MERS-CoV
A betacoronavirus with a ~35% historical case-fatality ratio; two new Saudi cases in 2026, no sustained human-to-human spread.
Last refreshed: 9 June 2026 · Appears in 1 active topic
If MERS kills one in three patients, why is the 2026 Saudi outbreak considered low risk?
Timeline for MERS-CoV
MERS kills a third, two new Gulf cases
Pandemics and Biosecurity- How deadly is MERS compared to COVID-19?
- MERS-CoV has a historical case-fatality ratio of approximately 35%, FAR higher than COVID-19's estimated 1-2% in 2020-21. However, MERS spreads FAR less easily: no sustained community transmission has ever been documented.Source: WHO EMRO
- Is MERS spreading in Saudi Arabia in 2026?
- Two new cases including one death were reported to WHO EMRO in the period to 1 June 2026, bringing the 2026 Saudi total to two cases and one death. No sustained human-to-human transmission has been identified.Source: WHO EMRO / ECDC CDTR Week 23
- How do you catch MERS coronavirus?
- Most MERS cases stem from direct or indirect contact with infected dromedary camels. Human-to-human transmission has occurred only in healthcare settings and close household contact; it has never driven sustained community spread.Source: WHO EMRO
- Should I be worried about MERS if I am travelling to Saudi Arabia?

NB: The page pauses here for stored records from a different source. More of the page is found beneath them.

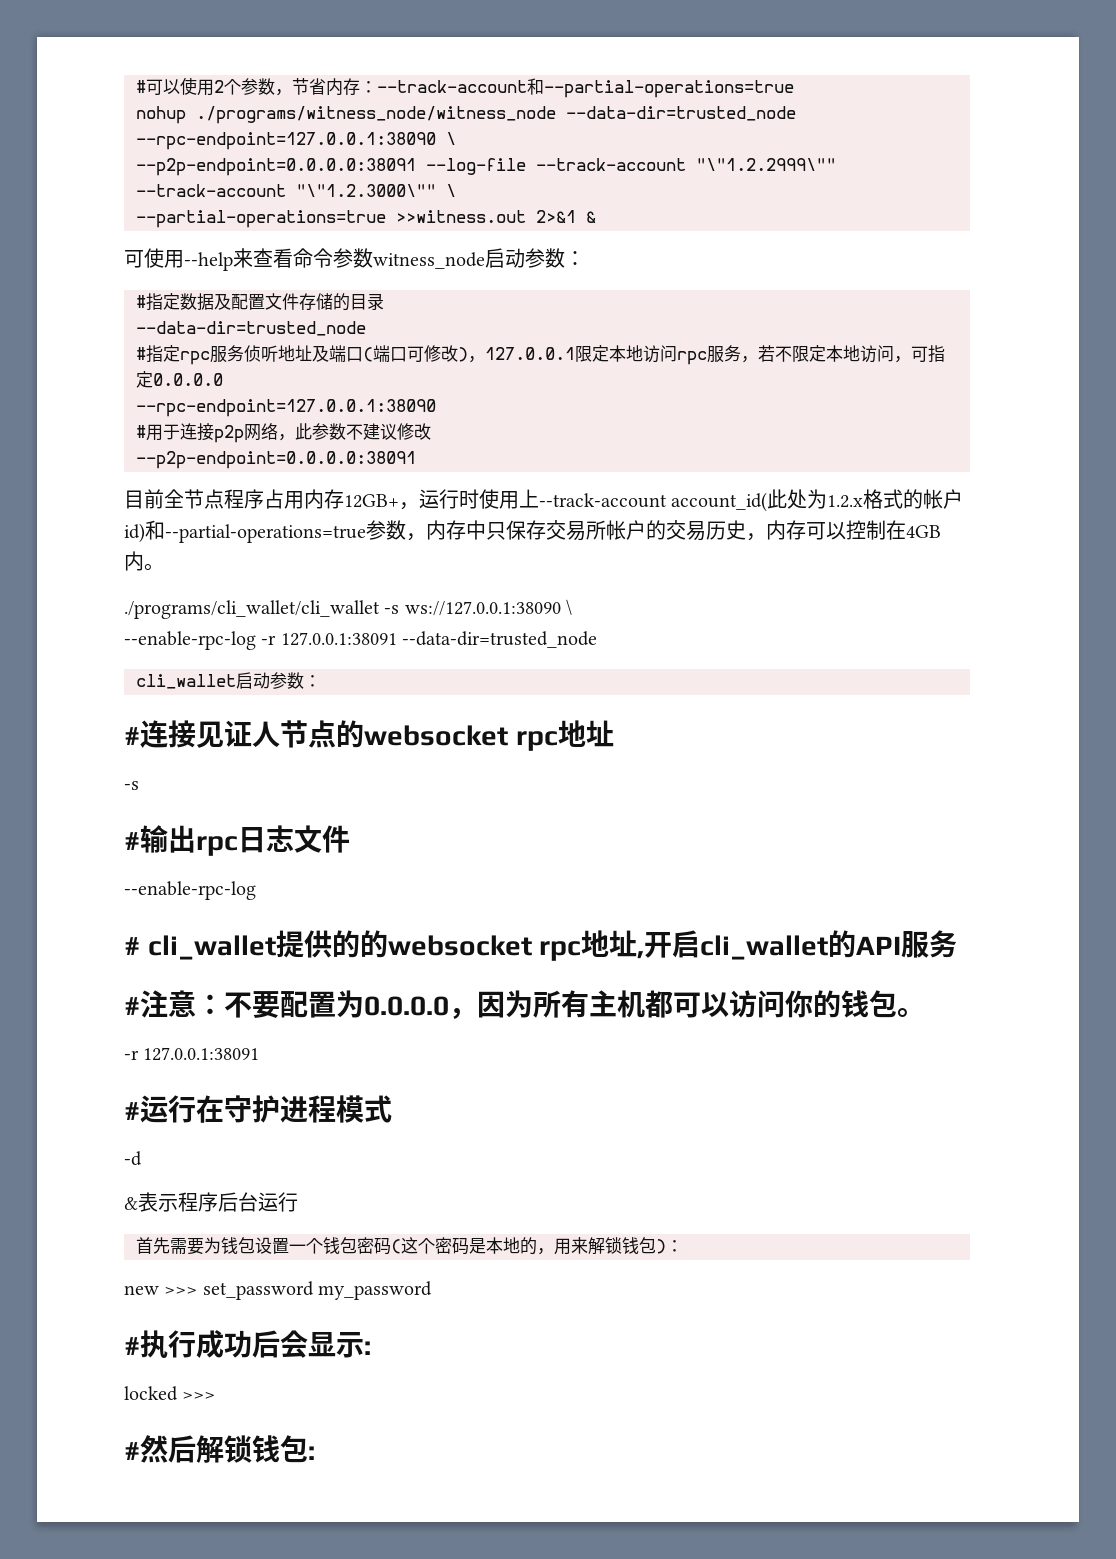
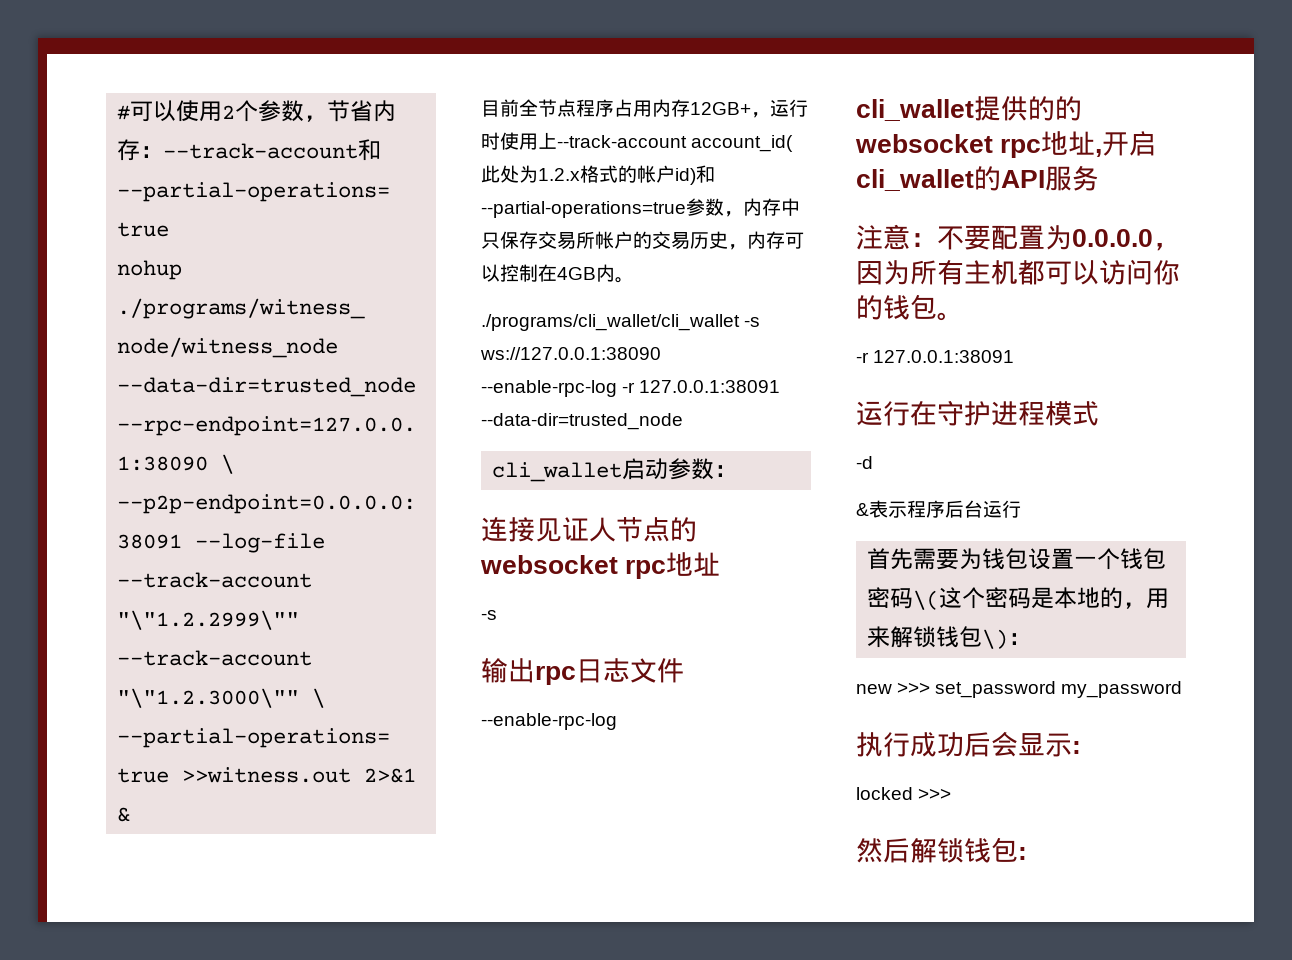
[124,248,585,271] [136,293,384,311] [136,321,366,336] [136,345,945,365] [136,371,223,388] [136,399,436,417] [136,423,431,443] [136,451,416,469] // 可使用--help来查看命令参数witness_node启动参数： // #指定数据及配置文件存储的目录 // --data-dir=trusted_node // #指定rpc服务侦听地址及端口(端口可修改)，127.0.0.1限定本地访问rpc服务，若不限定本地访问，可指定0.0.0.0 // --rpc-endpoint=127.0.0.1:38090 // #用于连接p2p网络，此参数不建议修改 // --p2p-endpoint=0.0.0.0:38091 -> (131, 814) none
[566,599,573,615] \ -> (661, 353) none
[124,727,140,745] # -> (738, 471) none
[124,832,140,850] # -> (497, 615) none
[124,937,140,955] # -> (617, 721) none
[124,997,140,1015] # -> (1099, 178) none
[124,1102,140,1120] # -> (1015, 356) none
[391,1239,401,1254] ( -> [913,590,940,610] \(
[656,1239,666,1254] ) -> [982,629,1009,649] \)
[124,1337,140,1355] # -> (1183, 689) none
[124,1442,140,1460] # -> (952, 794) none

- ECDC rates the risk of MERS transmission to travellers as very low. Avoiding direct contact with dromedary camels and following standard hand hygiene in healthcare settings are the primary precautions recommended.Source: ECDC CDTR Week 23
Background
WHO EMRO logged two new MERS-CoV cases since 4 May 2026, including one death in Saudi Arabia, bringing the 2026 Saudi total to two cases and one death. No sustained human-to-human transmission has been identified, and ECDC rates the risk to the EU as very low. The threshold for concern is evidence of person-to-person transmission chains; that has not appeared.
MERS-CoV (Middle East Respiratory Syndrome coronavirus) was first identified in Saudi Arabia in 2012 and causes sporadic cases on the Arabian Peninsula, predominantly via contact with infected dromedary camels, the confirmed animal reservoir. Documented human-to-human transmission has occurred only in healthcare settings and within households with close prolonged contact; no sustained community spread has ever been recorded. The historical case-fatality ratio across all confirmed cases since 2012 sits at approximately 35%, against roughly 0.1% for seasonal flu, making any confirmed case a surveillance priority even when the numbers are small.
The 2026 Saudi tally of two cases and one death fits within the long-running sporadic baseline. MERS earns consistent surveillance coverage because of its lethality and its pandemic-risk profile: a mutation enabling efficient respiratory spread would represent a qualitatively different threat. That shift has not occurred, and the case pattern from each WHO EMRO update is read against that baseline. Until the transmission picture changes, the case count is monitored rather than acted on.